W(e)aves of Hope, An Attempt to Respond to Human Vulnerability at Bangkok Design Week 2026
In the middle of this year’s Bangkok Design Week, there is an installation that does not offer solutions. W(e)aves of Hope is not designed to fix the growing mental health crisis in Thailand. This work simply creates a space, a small, safe space to speak honestly, without names, without faces.
PlaylistX Studio from Jakarta and TJT Creative Lab from Bangkok built this installation from a simple question, how can design respond to human vulnerability? In trying to answer that question, they created a place where people can enter alone and speak about what they feel that day, similar to a small public phone booth.
Inside the booth, visitors encounter questions, “How do you feel today?” or “Who do you want to talk to right now?” These questions invite stories, about feelings that have not been spoken, memories that still linger, anxieties that have no place to go. The space is private and anonymous, anyone can speak without having to explain who they are.
What happens next is a process of translation. The voice that enters the booth is transformed into a digital visualization in real time. Each story, each emotion in the voice, is translated into visual waves, abstract patterns of light and color that move according to emotional intensity. These waves then become part of a growing woven design outside the booth. Throughout the festival, this weaving evolves from the accumulation of personal stories. The screen becomes an emotional graph of Bangkok that is never finished, always changing every time someone new enters and speaks.

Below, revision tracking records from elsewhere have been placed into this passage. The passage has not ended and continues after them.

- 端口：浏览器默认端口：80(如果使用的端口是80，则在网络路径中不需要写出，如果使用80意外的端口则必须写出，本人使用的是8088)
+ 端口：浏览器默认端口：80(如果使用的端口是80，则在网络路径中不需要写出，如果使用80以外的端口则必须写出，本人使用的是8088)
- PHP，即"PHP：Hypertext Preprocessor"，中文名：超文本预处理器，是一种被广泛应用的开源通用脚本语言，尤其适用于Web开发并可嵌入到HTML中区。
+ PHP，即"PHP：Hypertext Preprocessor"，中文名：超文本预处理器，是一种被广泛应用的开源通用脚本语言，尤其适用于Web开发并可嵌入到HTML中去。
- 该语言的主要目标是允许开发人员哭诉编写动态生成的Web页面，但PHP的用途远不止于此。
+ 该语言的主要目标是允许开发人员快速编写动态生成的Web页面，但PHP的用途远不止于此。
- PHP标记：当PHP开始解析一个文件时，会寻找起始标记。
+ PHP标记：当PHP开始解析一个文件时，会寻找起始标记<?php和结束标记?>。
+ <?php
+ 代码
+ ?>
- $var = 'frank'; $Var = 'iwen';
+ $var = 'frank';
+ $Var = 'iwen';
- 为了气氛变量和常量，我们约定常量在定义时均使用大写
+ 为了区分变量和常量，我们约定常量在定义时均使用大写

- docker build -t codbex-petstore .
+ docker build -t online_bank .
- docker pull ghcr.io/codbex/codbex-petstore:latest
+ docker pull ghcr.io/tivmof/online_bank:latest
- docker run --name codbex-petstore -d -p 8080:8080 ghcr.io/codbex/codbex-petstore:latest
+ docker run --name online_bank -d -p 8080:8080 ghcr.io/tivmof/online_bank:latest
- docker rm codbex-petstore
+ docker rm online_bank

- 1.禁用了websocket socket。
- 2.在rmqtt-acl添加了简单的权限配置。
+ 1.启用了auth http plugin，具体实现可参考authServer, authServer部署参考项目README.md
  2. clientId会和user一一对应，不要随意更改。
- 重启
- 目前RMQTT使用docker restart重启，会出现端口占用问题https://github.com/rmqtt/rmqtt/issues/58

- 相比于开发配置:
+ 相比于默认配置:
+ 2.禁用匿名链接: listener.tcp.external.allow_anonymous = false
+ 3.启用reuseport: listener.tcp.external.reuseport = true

PlaylistX Studio, based in Jakarta, is known for a human centered approach to experience design. They believe technology is a canvas for imagination, a way to create experiences that not only entertain but also inspire connection and spark change. TJT Creative Lab from Bangkok brings a similar philosophy. They call themselves a creative lab because they believe courage comes from experimentation, and from that experimentation meaningful work is found.
W(e)aves of Hope does not claim it can solve the mental health crisis. In the context of Bangkok Design Week, which raises questions about how design responds to human vulnerability, this installation offers something simpler, a space to speak, a space to be heard, a space where vulnerability does not have to be hidden.